Di ruang kelas itu pak guru duduk di kursi depan Heni, muridnya untuk melanjutkan pelajaran. Kursi sebelah Heni kosong karena Tini, teman Heni tidak masuk sekolah karena sakit.
"Sampai mana tadi ?" - pak guru mencoba mengingat pertanyaan Heni.
"Warna kuning pak"- Heni menyahut.
Pak guru terdiam. Disekanya wajah dan tangannya dengan saputangan yang di keluarkan dari kantong saku celana untuk mengeringkan keringat. Sementara Heni menunggu dengan sabar. Dengan tangan lentiknya Heni mengipas-ipaskan daun bunga pemberian pak guru tadi untuk mengusir gerah di ruang kelas itu. Belum sepatah katapun keluar dari pak guru. Rasanya berat sekali untuk mengeluarkan kata-kata. Ruangan jadi hening. Hanya desah nafas mereka berdua saja terdengar samar. Pelan-pelan air mata pak guru meleleh.

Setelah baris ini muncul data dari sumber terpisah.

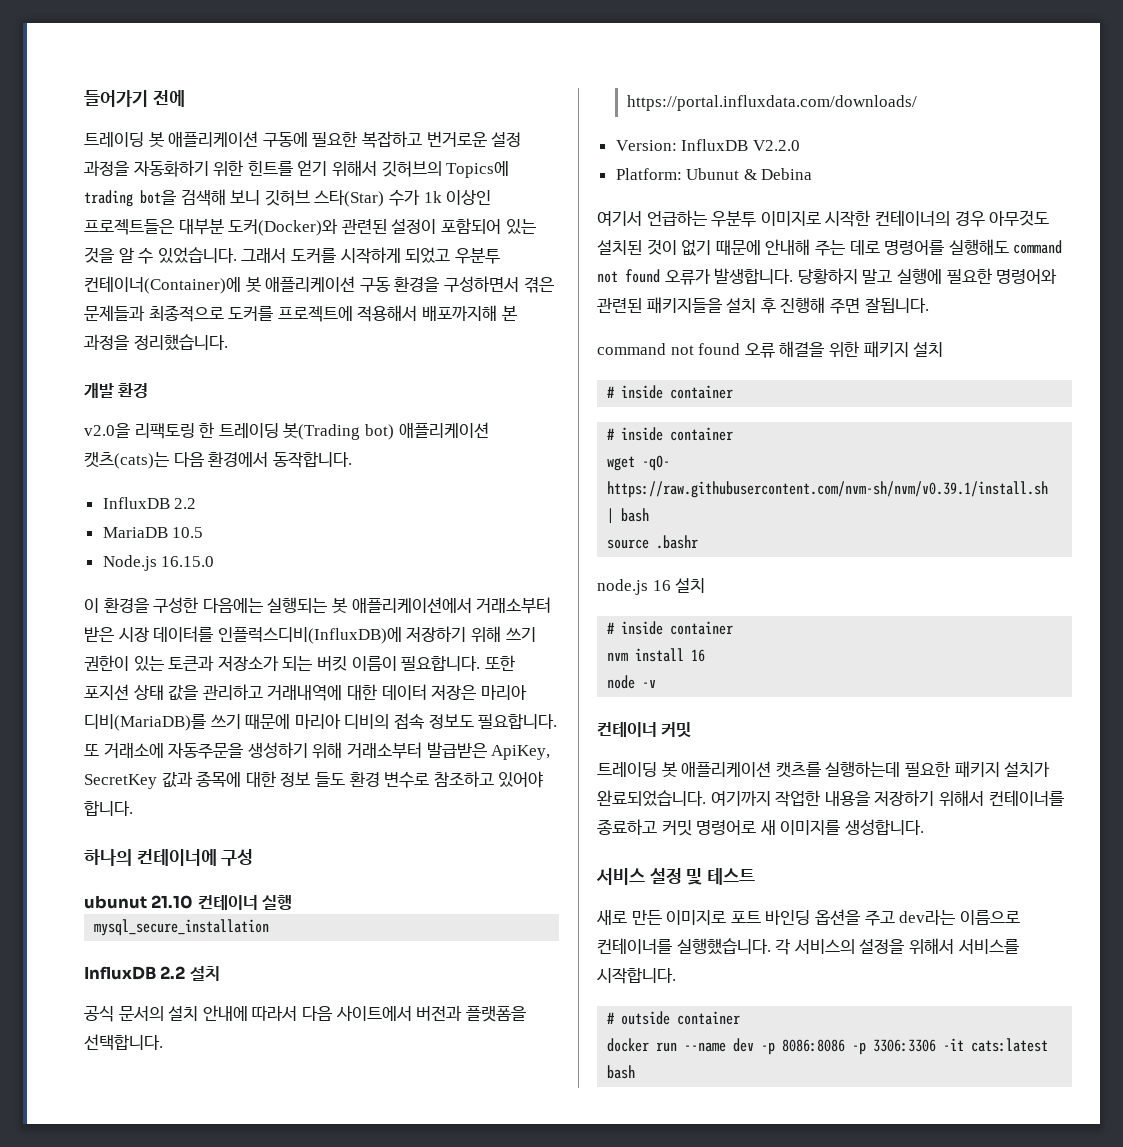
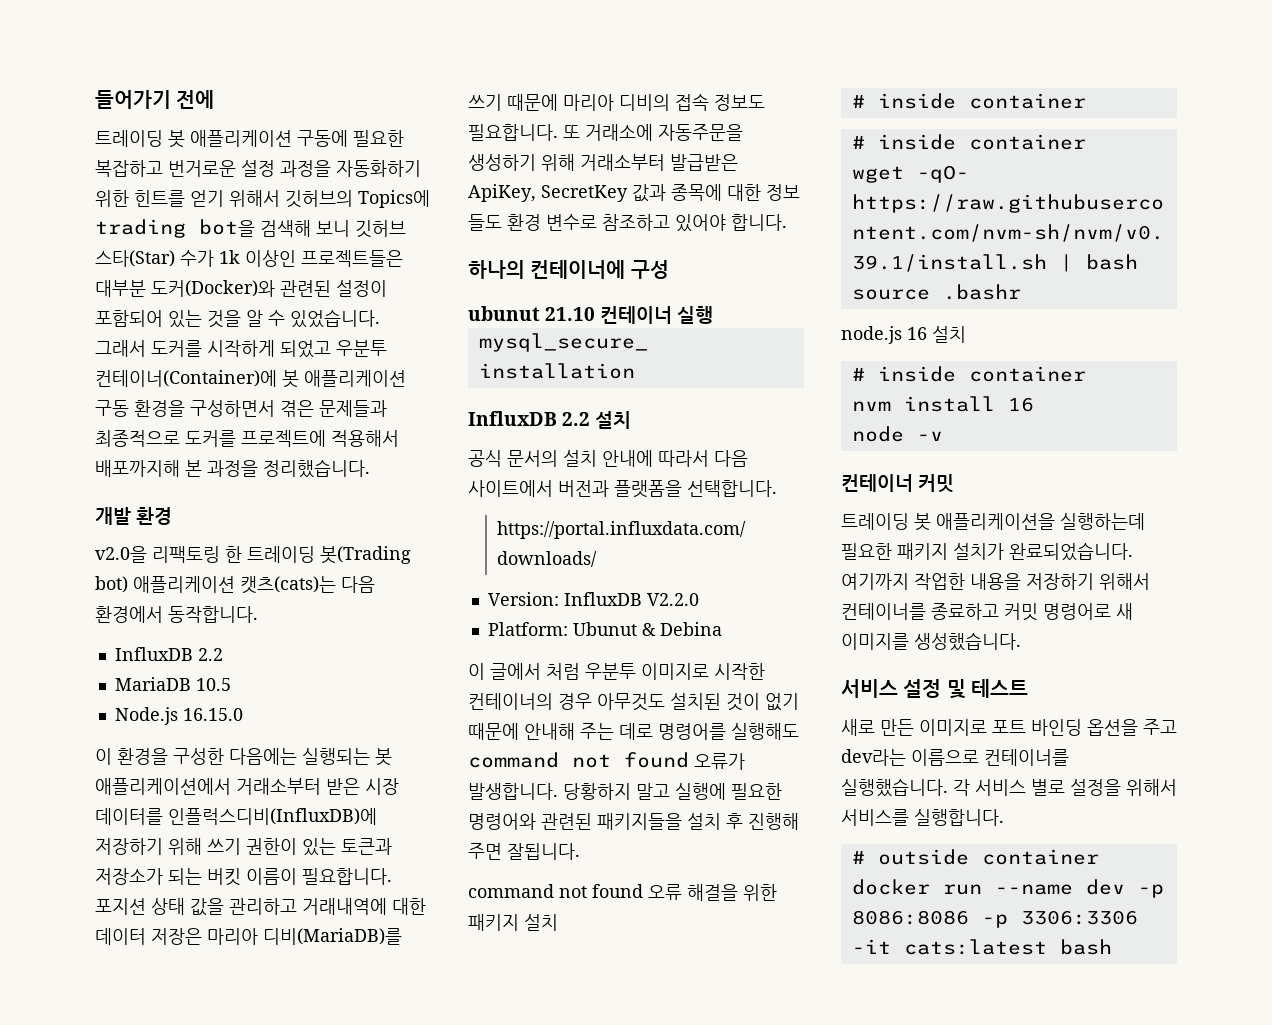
[484,655,515,671] 또한 -> (392, 876) none
[597,210,707,226] 여기서 언급하는 -> [468,663,580,680] 이 글에서 처럼
[681,761,821,777] 애플리케이션 캣츠를 -> [936,513,1055,530] 애플리케이션을
[844,819,924,835] 생성합니다. -> [914,632,1021,651] 생성했습니다.
[793,939,855,954] 서비스의 -> [975,779,1065,796] 서비스 별로
[597,967,676,984] 시작합니다. -> [914,809,1004,826] 실행합니다.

"Maafkan nduk, aku susah menjelaskan warna kuning kepadamu" - suara pak guru sedikit bergertar, kadang tersendat. Karena kepekaan pendengaran saja Heni mengenal pak guru sedang menangis. Heni tercenung.
"Maaf kan pak, saya telah bikin bapak susah".
"Tidak, tidak. Aku senang mengajarimu apa saja semampuku. Hanya karena keterbatasanku kadang aku sedih, tidak bisa memberi sesuatu yang terbaik kepadmu. Aku tahu warna pelangi, warna daun, warna bunga, warna langit, warna binatang, warna rumah, warna jendela, semuanya indah. Dunia ini penuh warna. Aku pernah melihatnya. Karena kecelakaan petasan waktu remaja saja aku sekarang tidak bisa membedakan warna, seperti kamu. Kita sama-sama tuna netra" - suara pak guru datar.
"Iya pak, kita syukuri saja apa yang kita miliki sekarang. Barangkali Yang Maha Kuasa menciptakan indera pendengaran, perasaan dan penciuman kita melebihi dari pada orang normal" - sambut Heni, gadis tujuh belas tahun yang lagi tumbuh nanis, montok, yang karena keterbatasannya masih duduk di kelas empat SD.